You know how I know that the two are unrelated? Because one of the players co-chairing the coalition is PK Subban, who in April said players “don’t need to be activists” when talking about the controversial Pride sweaters.
“We cannot push everyone to be an activist, we need to be very careful,” Subban said, foreshadowing the future facepalm. “I feel people pick and choose what they want to talk about and I don’t like it when we put the onus on athletes to be activists.
“They don’t need to be activists. I’m not saying it is right or wrong to wear the (Pride) jersey, we have just got to be very careful how we push players to do things.”
This might be a bit of a stretch so stop me if you think I’m out of line, but shouldn’t the guy co-chairing the initiative know which side of this debate is “right”? While we can easily infer why Subban took on this role, his cause is now more than just the one that affected him, and he’ll have to be vocal for all the parties he’s representing.
The league’s latest inclusivity program — the NHL Player Inclusion Coalition — is not to be confused with the other one it started in 2020, the Player Inclusion Committee. The committee started in response to the social unrest that enveloped the country after multiple Black people were killed by police officers or while in their custody. What is the difference between the coalition and the committee, you ask? The committee merely recommends the action, while the coalition will be taking action.
Cool, so now that we’ve expressly castrated the committee, what’s its use?
That’s a question for Gary Bettman, who we last heard recommending specialty warmups not be worn due to their potential to cause distractions. The commish wasn’t even mentioned in the coalition’s announcement, and to be fair, that’s probably for the better, and one of the positives of the announcement. Among the non-cynical positives is the intention.

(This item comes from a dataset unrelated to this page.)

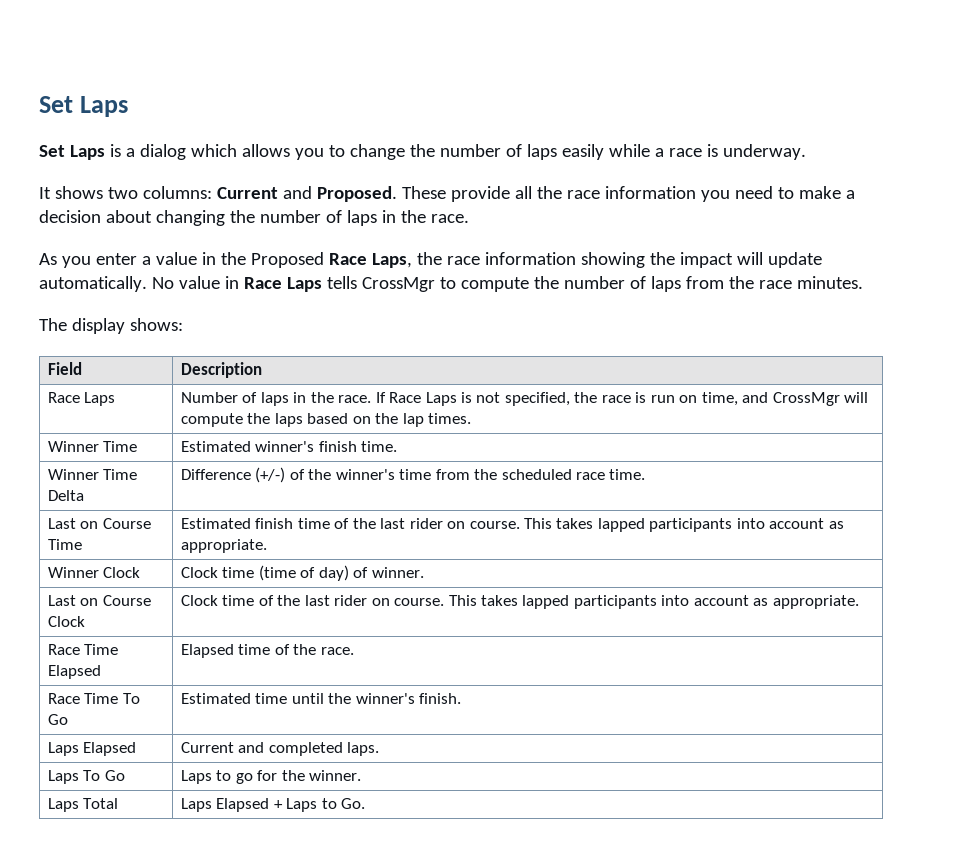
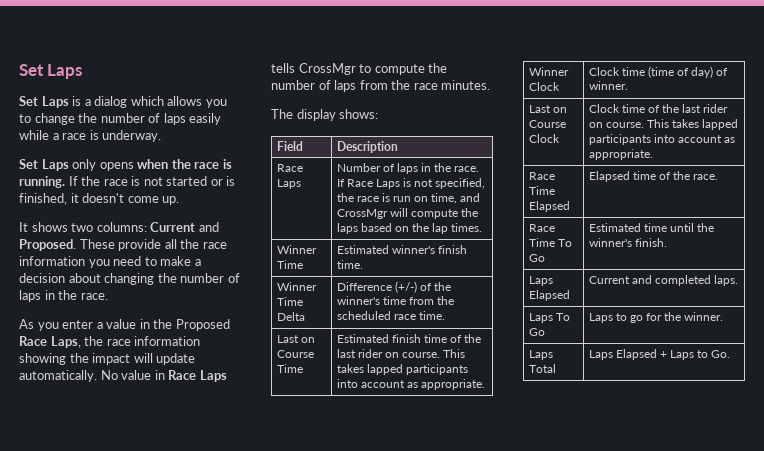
(806, 152) none -> [19,159,232,171] [19,176,236,188] [19,193,180,205] // Set Laps only opens when the race is running. If the race is not started or is finished, it doesn't come up.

Improving diversity in a sport largely bereft of it is a noble cause. It’s not the cheapest sport to get into, and every dollar is needed to even make a dent. Ideally, the steps taken and progress made will merit additional funding.
The $1 million earmarked for the initial steps feels a lot like the NHL is making the minimum payment on its back due to inclusivity promises. Grants for youth hockey programs are great, and so is the $750,000 NHL Player Inclusion Coalition Action Fund dedicated to “grassroots programs that welcome and celebrate diverse hockey audiences.”
Granted those programs actually exist and aren’t Ponzi schemes, it’s a fantastic thought. Kind of niche and weird that they’re a necessary evil in 2023, but still a commendable effort nonetheless.
Will it be enough to recalibrate the NHL’s culture and the portion of the fanbase that’s happy with the current state of the sport? The tone and voice of this article should tell you where you can shove your rainbows, puppy dogs, and well wishes.